L’Algérie célèbre les 55 ans de son indépendance le 5 juillet. Le pays, riche en pétrole et en gaz naturel et sous le règne du président Abdelaziz Bouteflika depuis 1999, se prépare pour des élections présidentielles en 2019. 
 
Nous avons discuté de ce que l’avenir réserve à l’Algérie avec le professeur Samir Saul de l’Université de Montréal, spécialisé en histoire, en relations internationales, de la France et du monde arabe.
 
L’Algérie est sortie en 2002 d’une guerre civile qui durait depuis 1992. Dans quelle situation se trouve-t-elle aujourd’hui ?
 
Aujourd’hui, on peut dire que le pouvoir est essentiellement entre les mains de l’armée. La position première du président actuel est d’essayer de tourner la page sur la guerre civile. 
 
Cependant, l’Algérie a toujours été très dépendante de son pétrole. Il y a des avantages à posséder beaucoup de pétrole et de gaz, mais c’est aussi une malédiction. On peut y devenir accro parce que c’est facile : on exporte et on fait des recettes, sans développer la production.
 
Le fait que l’Algérie n’a pas réussi à diversifier son économie a affaibli son système politique. Un système politique basé sur des institutions stables n’a pas pu se mettre en place.
 
On estime que l’Algérie avait, en 2016, un taux de migration net de -0,9 migrant par 1000 habitants.

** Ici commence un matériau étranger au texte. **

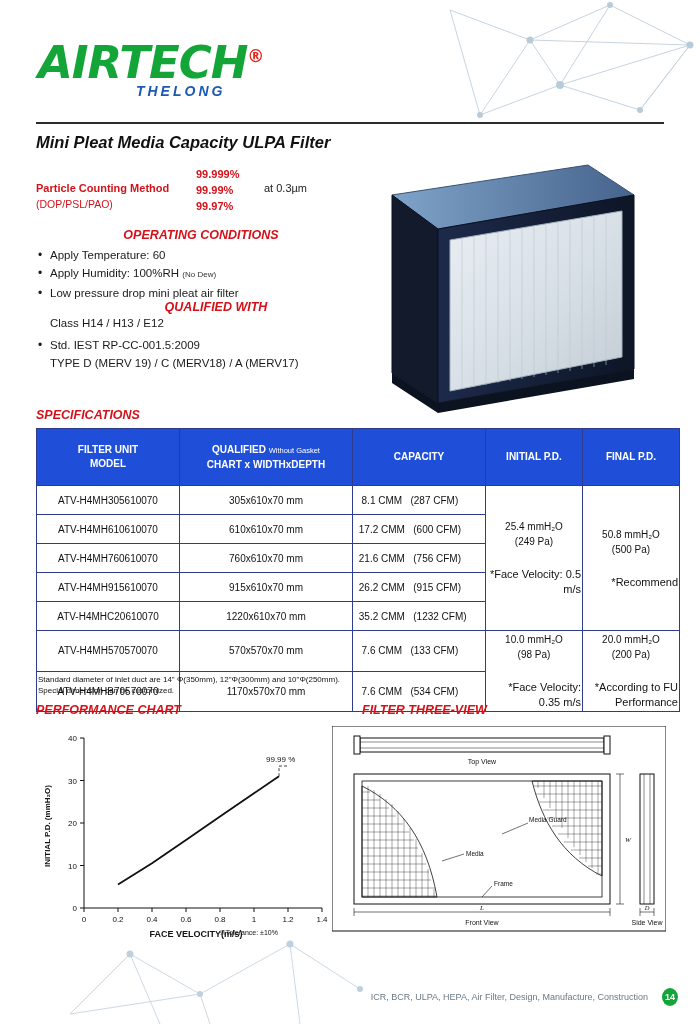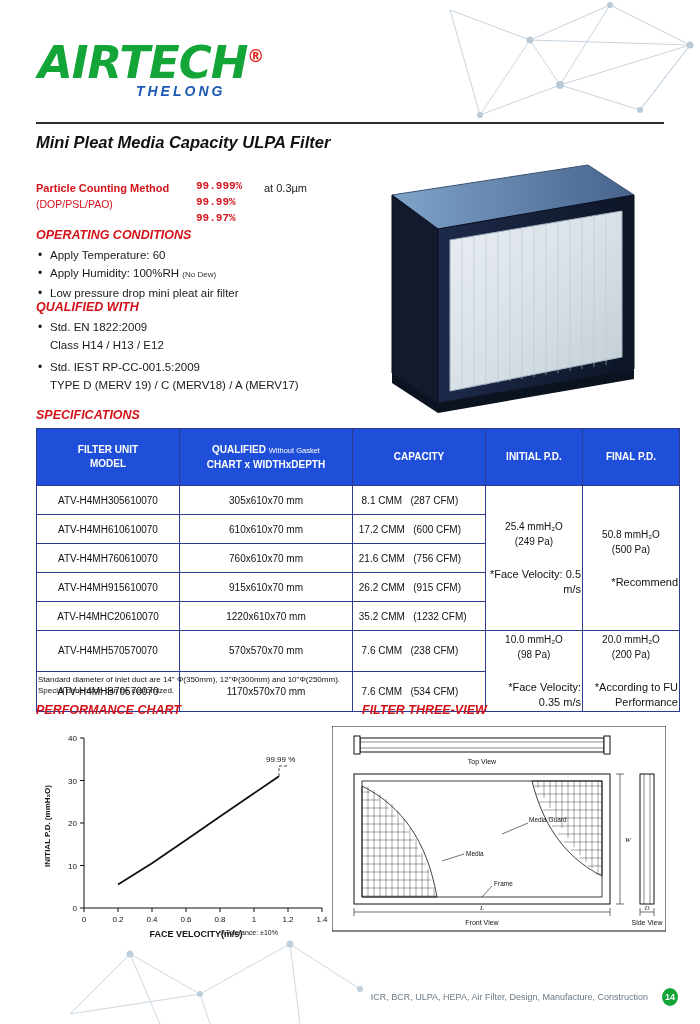"99.999%" .pcm-vals { font-family: Liberation Mono, monospace -> none; top: 12px -> 0 }
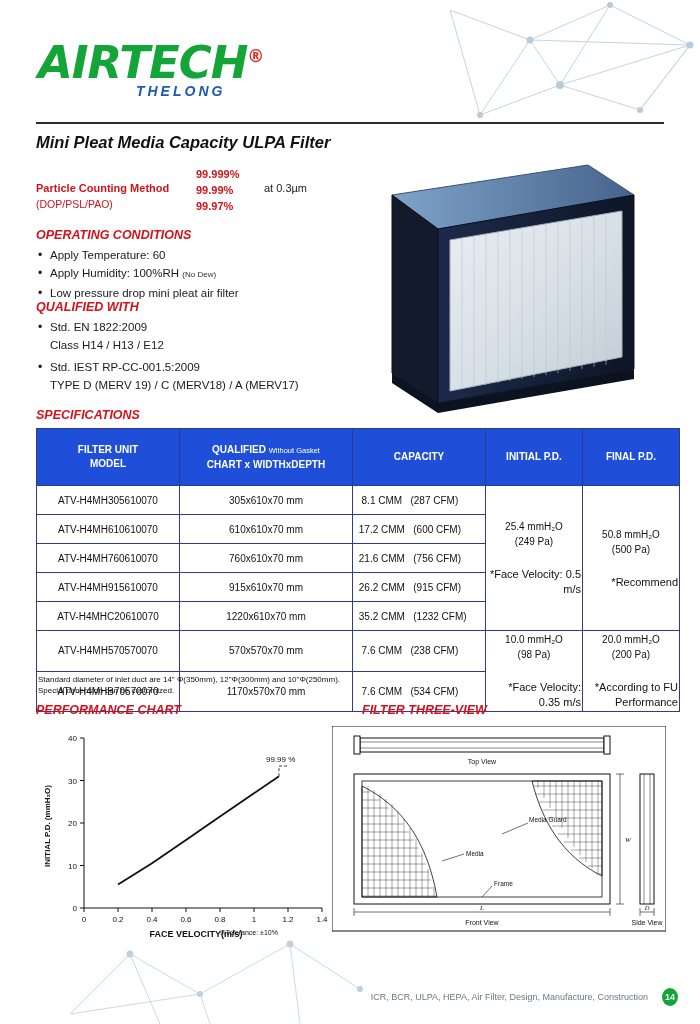"OPERATING CONDITIONS" .sec-head { text-align: none -> center }
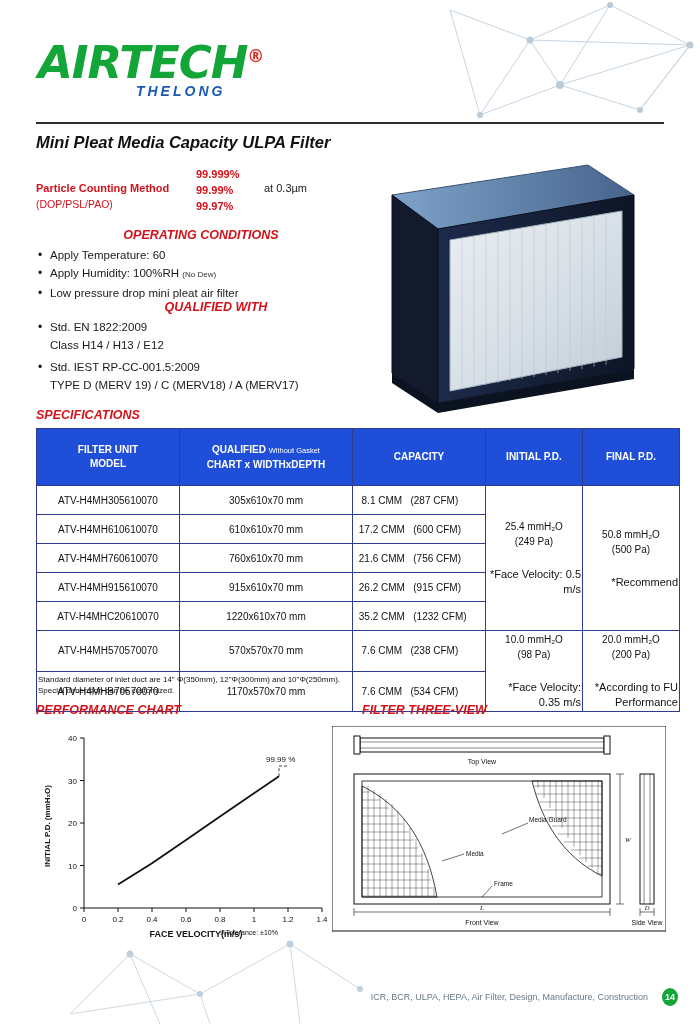"Std. EN 1822:2009" ul.bullets { html: <ul> <li><span>Std. EN 1822:2009</span></li> </ul> -> none }
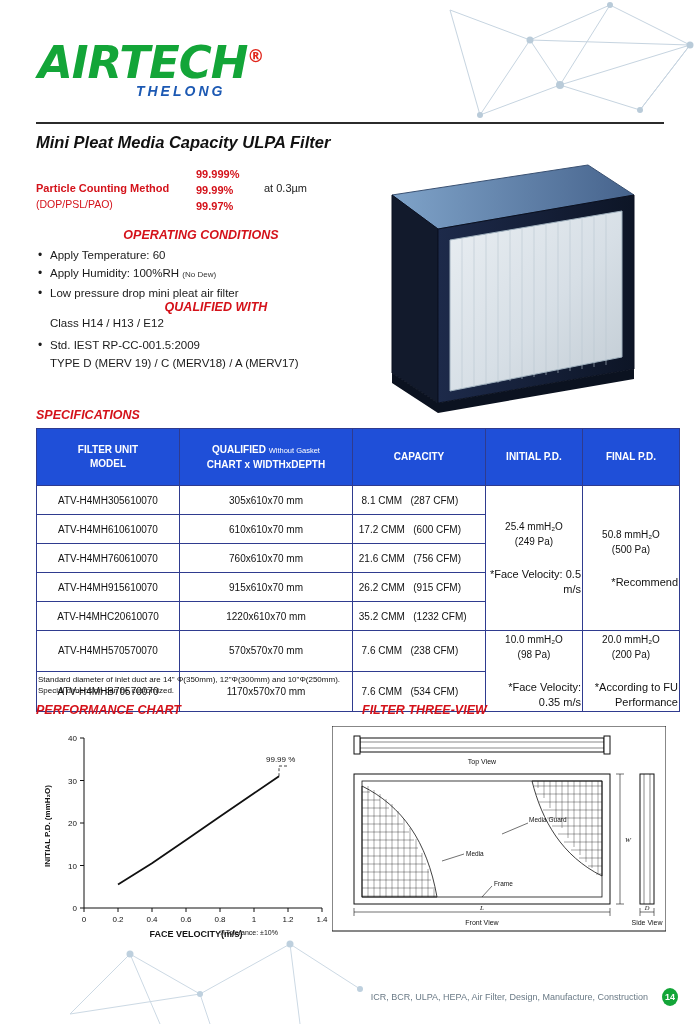"(238 CFM)" span.cfm { text: 238 -> 133 }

Pourquoi tant d’Algériens partent-ils en exil ?
 
Les Algériens s’exilent parce qu’ils n’arrivent pas à vivre en Algérie. C’est à cause de la situation économique d’abord : les prix courants sont très élevés, la population est très jeune. Le chômage y est aussi très élevé; le chômage est facteur d’immigration.
 
Le départ des Algériens est le résultat de l’échec, de l’absence de moyens, de conditions de vie décentes leur permettant d’avoir un emploi. On voit les Algériens aller en France, au Canada et ailleurs, pour des raisons essentiellement économiques.
 
Durant les années 1990, ils s’exilaient aussi à cause de la guerre civile. On a eu au Québec beaucoup d’Algériens qui fuyaient cette guerre, qui sont arrivés durant ces années.
 
Vers quoi se dirige l’Algérie d’un point de vue politique et économique ?
 
Elle se dirige vers des élections présidentielles ! C’est prévu pour 2019. Bouteflika est là depuis 1999. Va-t-il se présenter une autre fois ? Qui sait ? Il est malade, même invisible par moments.
 
Cependant, les changements dont a besoin l’Algérie doivent être beaucoup plus fondamentaux qu’un nouveau président. Il faudrait une réorientation complète du pays : un développement autonome basé sur la production et non sur l’exportation pétrolière. Jusqu’à présent, l’armée a assisté au pouvoir. Essentiellement, elle l’a concentré entre ses mains. Elle a vécu des ventes de pétrole et du clientélisme. 
 
La grande mission pour l’Algérie et pour son salut, c’est la consolidation d’un état indépendant qui a des institutions valables et la confiance de sa population.
 
Est-ce une mission réaliste ?
 
Il est très difficile de dire si elle y arrivera. Elle a les moyens : sa population est éveillée et éduquée, avec beaucoup d’expérience politique.
 
Probablement que plusieurs années de déception l’ont laissée un peu abattue; la guerre civile des années 1990 a été un choc terrible puisque c’était une guerre fratricide entre Algériens. Ça les a démoralisés.
 
C’est un anniversaire où il faut prendre en compte le positif des Algériens. Avoir réussi leur indépendance dans ces conditions terribles demeure un moment clé de l’histoire du pays, mais les suites n’ont pas été aussi réussies.

Un pays maintes fois secoué

La guerre d’Algérie (1954-1962) fut un choc frontal entre le colonialisme français et un mouvement d’autodétermination dirigé par le Front de libération nationale. Selon M. Saul, elle a mobilisé l’opinion mondiale contre le colonialisme. De 1992 à 2002, une guerre civile a aussi secoué le pays après un coup d’État organisé par l’armée algérienne.